Stochastic gradient descent as kernel convolution

79 Views Asked by At

I am currently trying to understand the paper: An Alternative View: When Does SGD Escape Local Minima?

There they argue that stochastic gradient descent is approximating gradient descent on the sequence of functions $g_t(y) = E_{\omega_t}[f(y-\eta\omega_t)]$, where $\omega_t \sim W(x_t)$ (see after equation 1), that is $f$ convolved with $W$. I am trying to understand what distribution $W(x_t)$ is here. In the usual setting we have $f(x) = \frac{1}{n}\sum_{j=1}^n f_j(x)$ where at each step instead of computing $x_{t+1} = x_t - \eta \nabla f(x_t)$ we use $x_{t+1} = x_t - \eta \nabla f_k(x_t)$ for some random $k \in \{1,\ldots, n\}$. Then from the paper, the noise would be $\omega^k_t = \nabla f_k(x_t) - \nabla f(x_t)$.

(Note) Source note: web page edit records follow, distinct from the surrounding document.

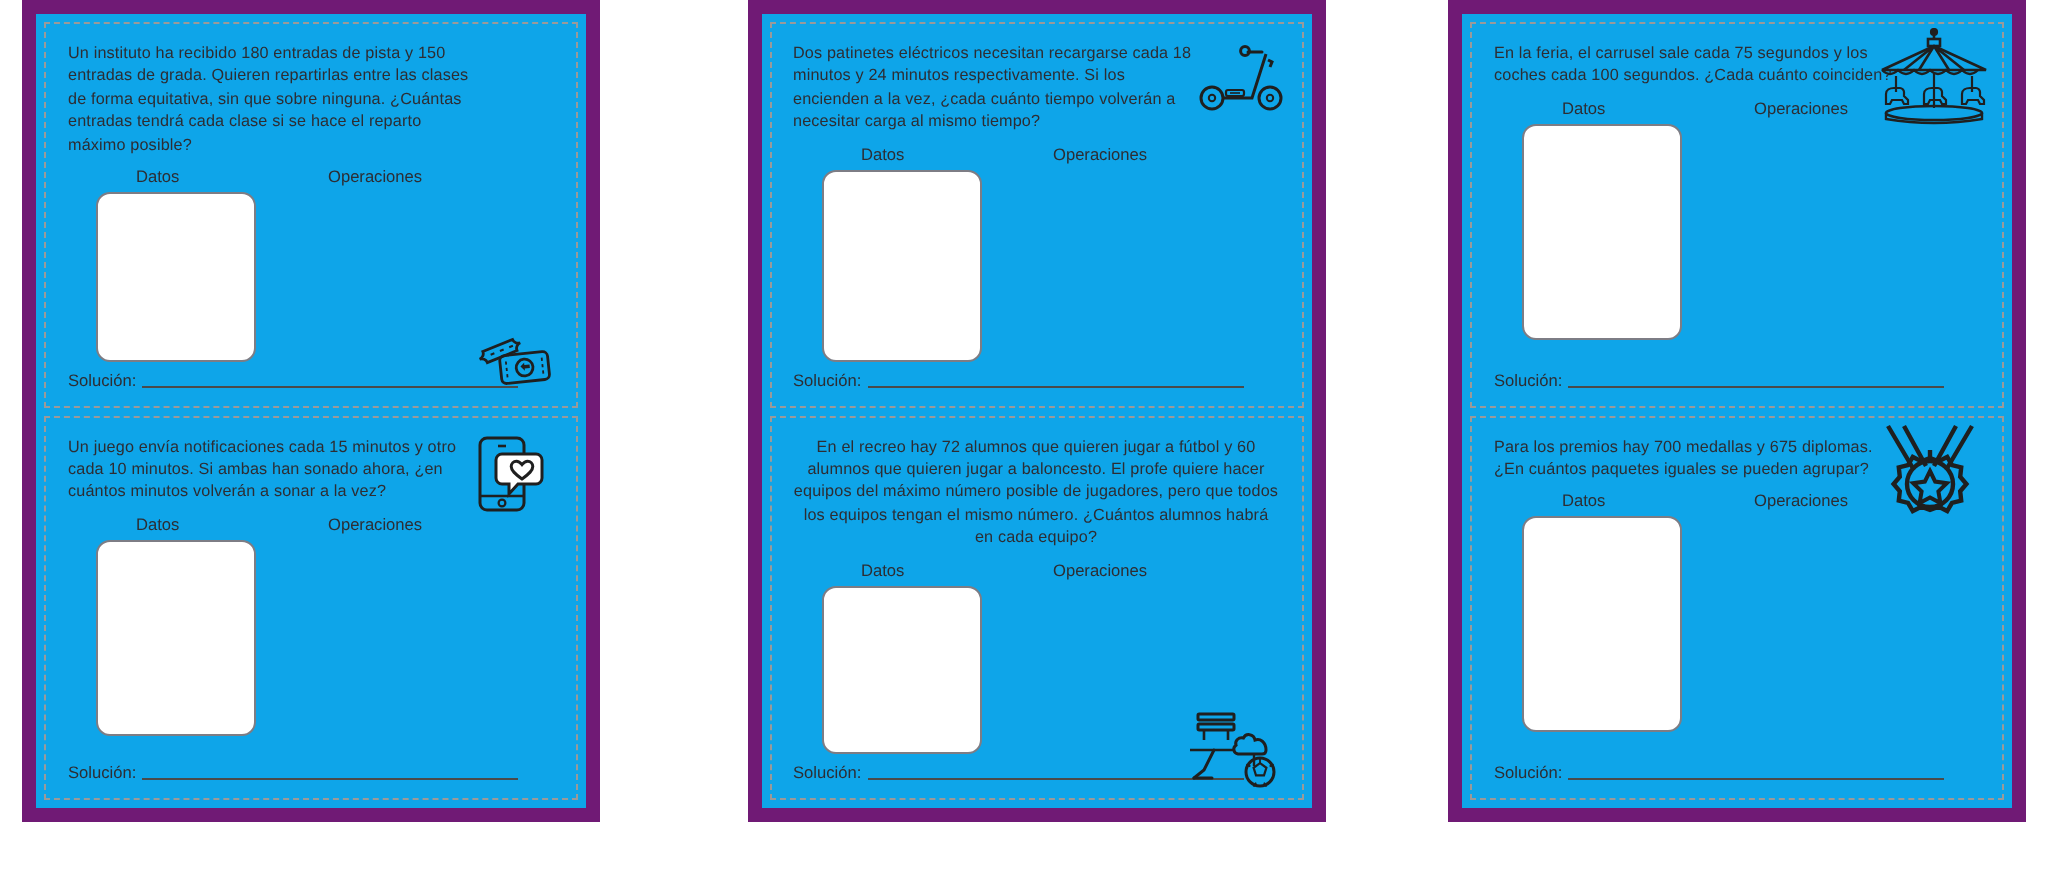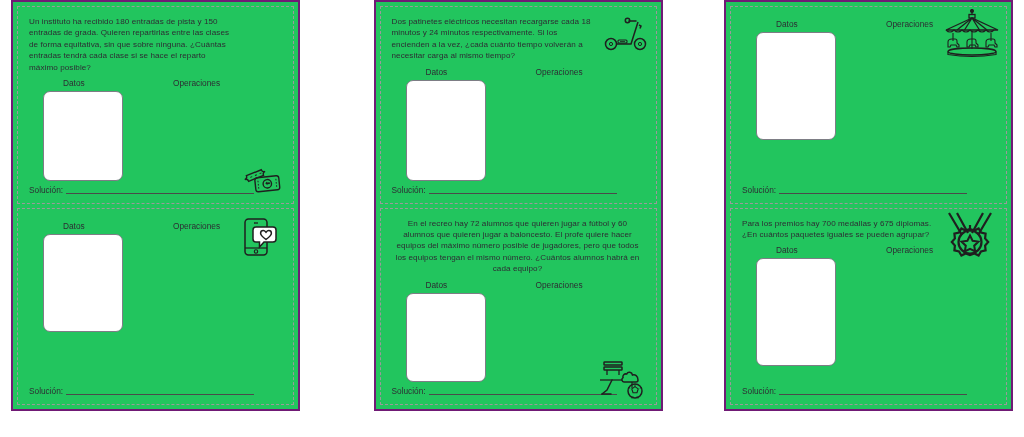"Un instituto ha recibido 180" .sheet { background: #22c55e -> #0ea5e9; border: 2px solid #701a75 -> 7px solid #701a75 }
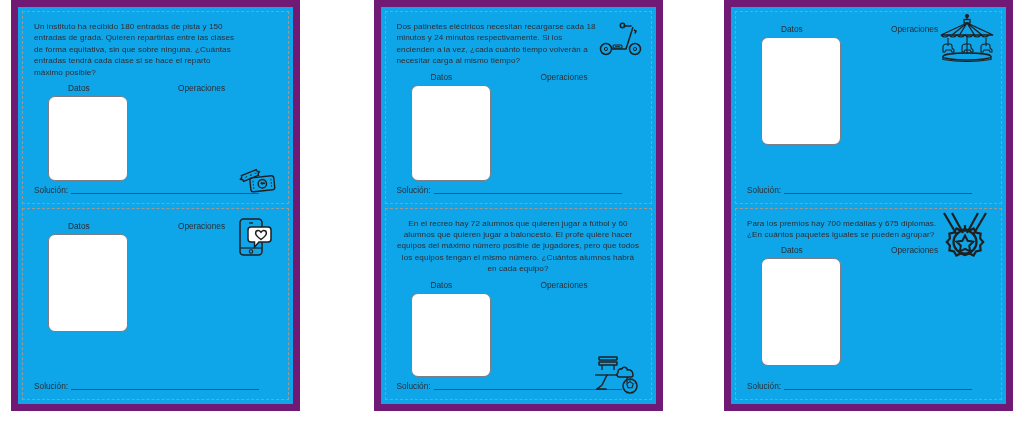"En la feria, el carrusel" div.statement { html: none -> <div>En la feria, el carrusel sale cada 75 segundos y los coches cada 100 segundos. ¿Cada cuánto coinciden?</div> }
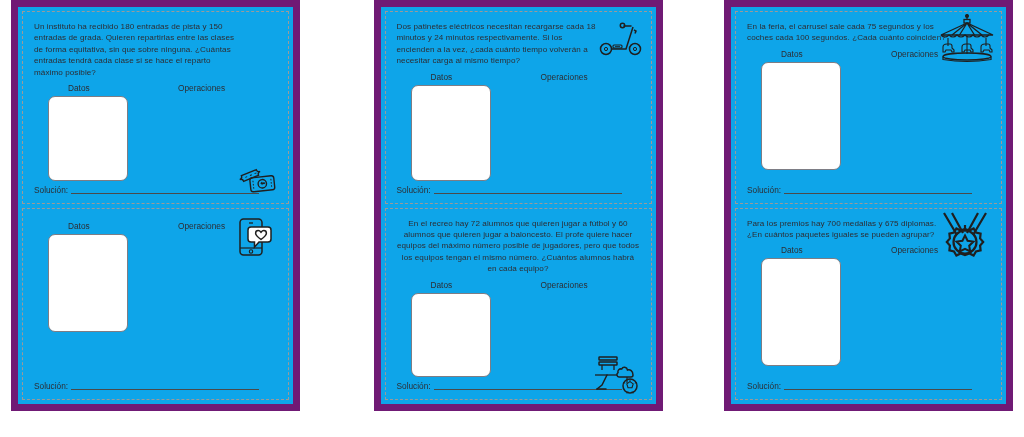"Datos" .col-heads .h-datos { width: 110px -> 96px }
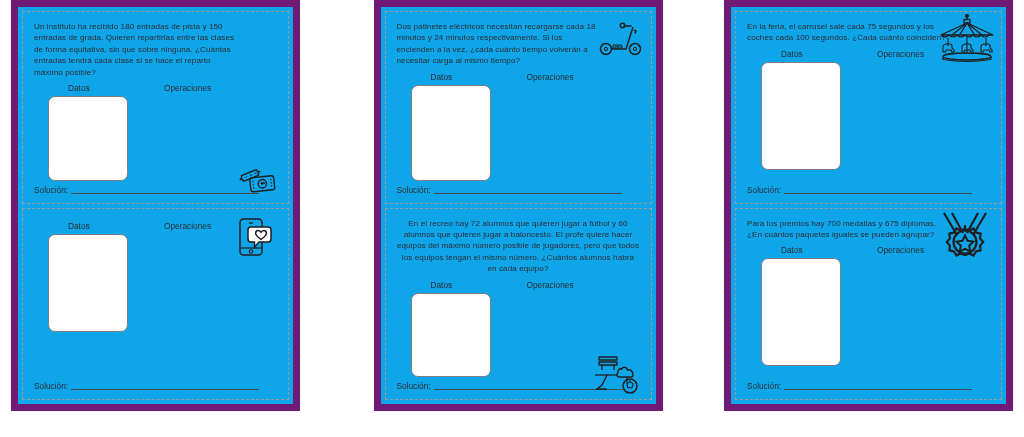"Un juego envía notificaciones cada" div.statement { html: none -> <div>Un juego envía notificaciones cada 15 minutos y otro cada 10 minutos. Si ambas han sonado ahora, ¿en cuántos minutos volverán a sonar a la vez?</div> }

It is clear that I can get only $n$ different vectors: $\omega^1_t, \ldots, \omega^n_t$ each with a probability of $\frac{1}{n}$, so my conclusion is that $E_{\omega_t}[f(y-\eta\omega_t)] = \frac{1}{n}\sum_{j=1}^n f(y-\eta \omega^j_t)$, i.e. $W(\omega) = \frac{1}{n}\sum_{j=1}^n\delta(\omega-\omega_t^j)$. From the paper I had the impression that the convolution was with a continuous kernel, but to me it looks like this cannot be the case unless I initially have something of the form $f(x) = \frac{1}{|\Omega|}\int_{\Omega}f_z(x)\,dz$ instead of $f(x) = \frac{1}{n}\sum_{j=1}^nf_j(x)$. Am I terribly misunderstanding something, or is the kernel "discrete" (a sequence of Dirac deltas) in the paper?